Tuesday, February 23, 2010

Introducing Jump Lists In Windows 7 | Use Of Jump List In Windows 7

Right-click any taskbar button, and there’s a menu of choices sliding from the bottom of the screen (or from another side if you repositioned your taskbar), giving you access to frequent tasks and destinations for your application. (Destinations are files your application can open and handle and that can be grouped into categories.)
The Start menu has been the canonical location for application tasks and documents for all applications installed on the system. To launch an application, you would wearily navigate the Start menu until you reached its program group. To take a quick look at your recent Microsoft Office Excel spreadsheets in this paradigm, you have to manually filter out recent documents from all other programs—programs that you’re not interested in seeing at that moment.
The jump list is your application’s opportunity to have its very own mini Start menu—an area where you can group popular tasks and destinations to enhance your users’ productivity. Two types of items can be placed in a jump list—destinations, which are the groupable files your application can open and handle, and tasks, which are launchers for common functionality your users frequently need. 

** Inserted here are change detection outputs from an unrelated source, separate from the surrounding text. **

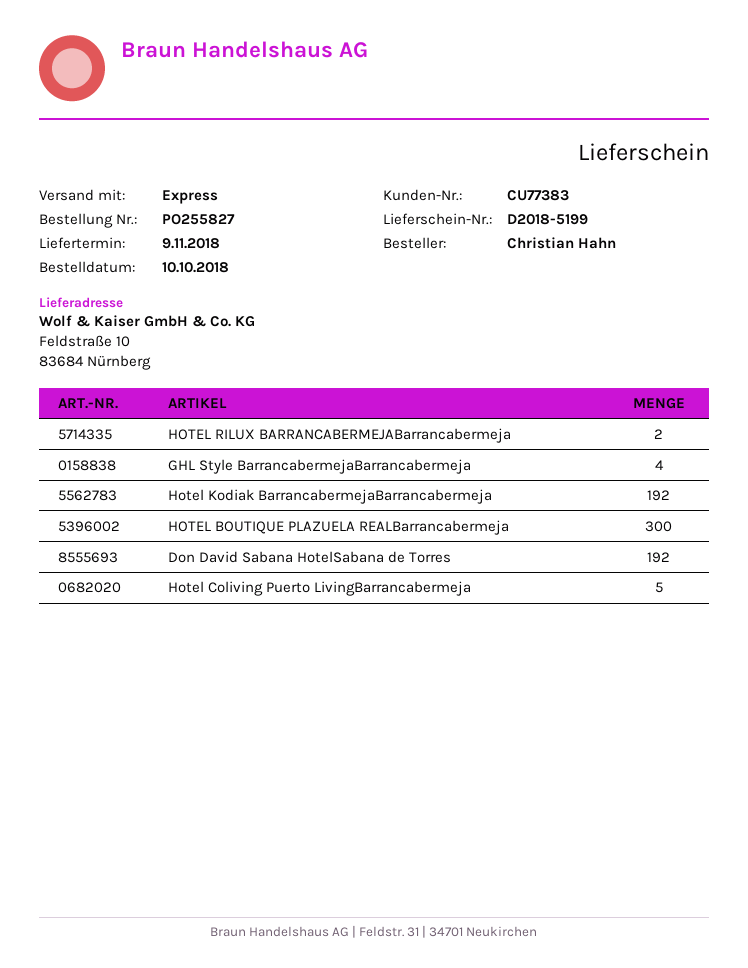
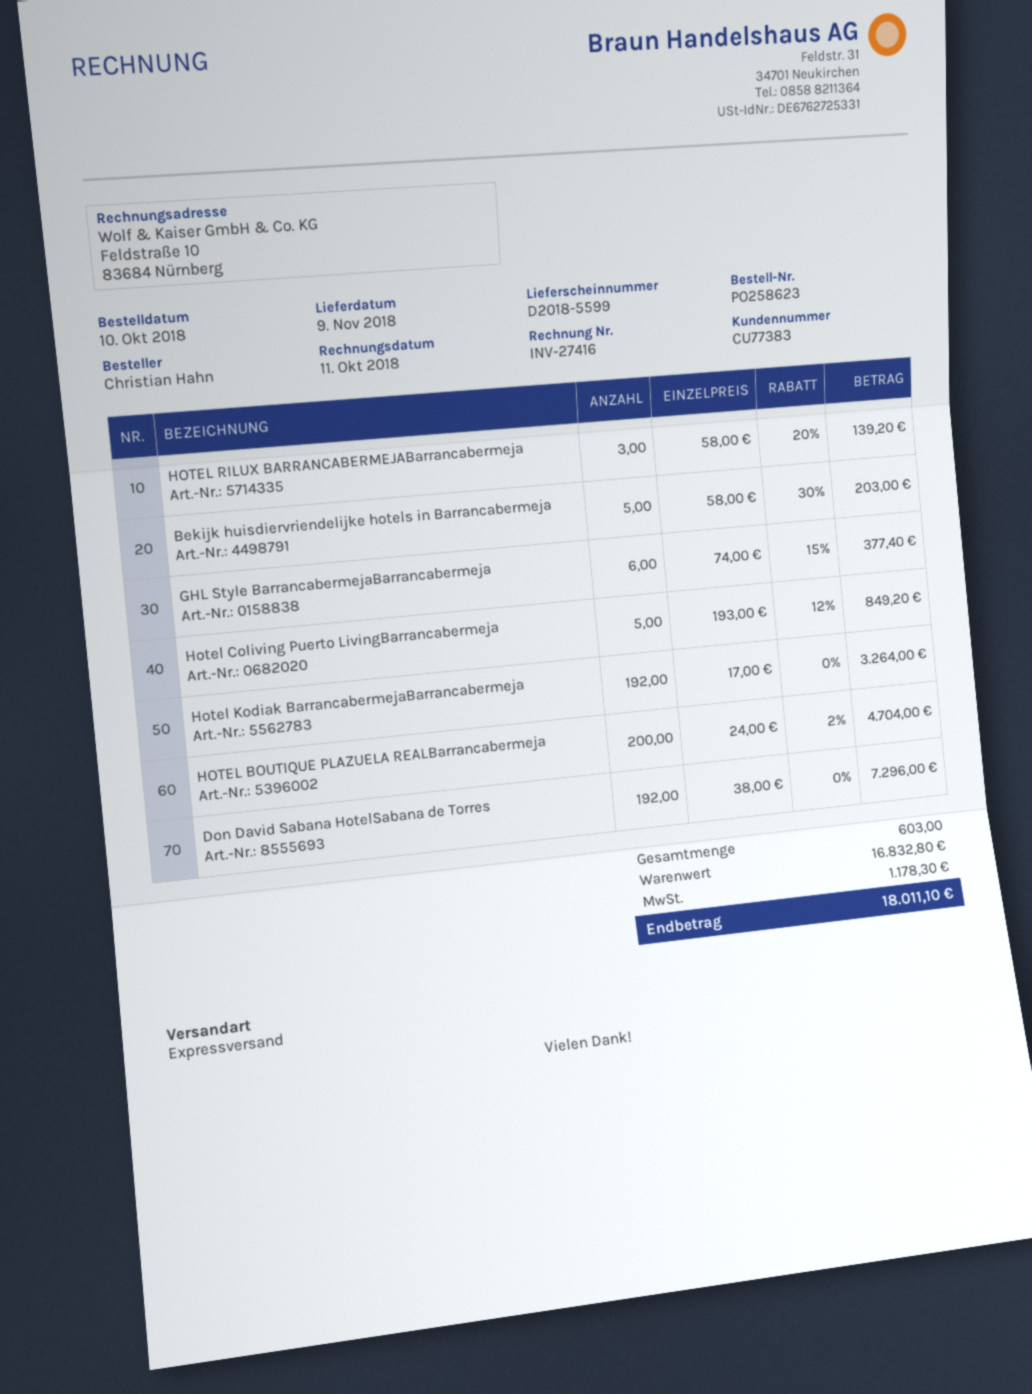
order number: PO255827 -> PO258623
delivery note number: D2018-5199 -> D2018-5599
HOTEL RILUX BARRANCABERMEJABarrancabermeja: 2 -> 3
GHL Style BarrancabermejaBarrancabermeja: 4 -> 6
HOTEL BOUTIQUE PLAZUELA REALBarrancabermeja: 300 -> 200
Bekijk huisdiervriendelijke hotels in Barrancabermeja: none -> 5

It’s easy to envision destinations as your recent Microsoft Office Word documents or your Internet Explorer browsing history; it takes a little more imagination to come up with useful tasks. 
Even if an application does nothing to enhance its jump list (which is precisely what Windows Paint does), Windows automatically populates the jump list with recent documents of the application’s registered file type, as well as a set of three predefined system tasks (launch the application, pin the application to the taskbar or unpin it from the taskbar, and close the application’s window).


However, well-behaved applications are expected to use this opportunity to provide a convenient, one-click-away mechanism for launching and interacting with programs and data. Showing absolutely nothing in the jump list (such as the Command Prompt button just shown) is frowned upon because users are becoming more and more accustomed to using the jump list for interacting with programs and data.

Even though the most natural place to find the jump list is right next to the taskbar button, the jump list can also appear within the Start menu, the same Start menu that it is destined to replace. If an application is currently visible in the Start menu area devoted to frequently used applications, a small arrow exposes the presence of the same jump list you would see if you clicked the application’s taskbar button:
Almost any application has a justification to customize its jump list for the benefit of its users. If you’re writing a document-oriented application, you’ll immediately reap the benefits of the Recent and Frequent categories of destinations. Even if it seems you have no well-defined file type, and you need to consider which useful tasks and destinations will be beneficial for your users, you’ll quickly become addicted to the ease of use and productivity gains the jump list brings to your application.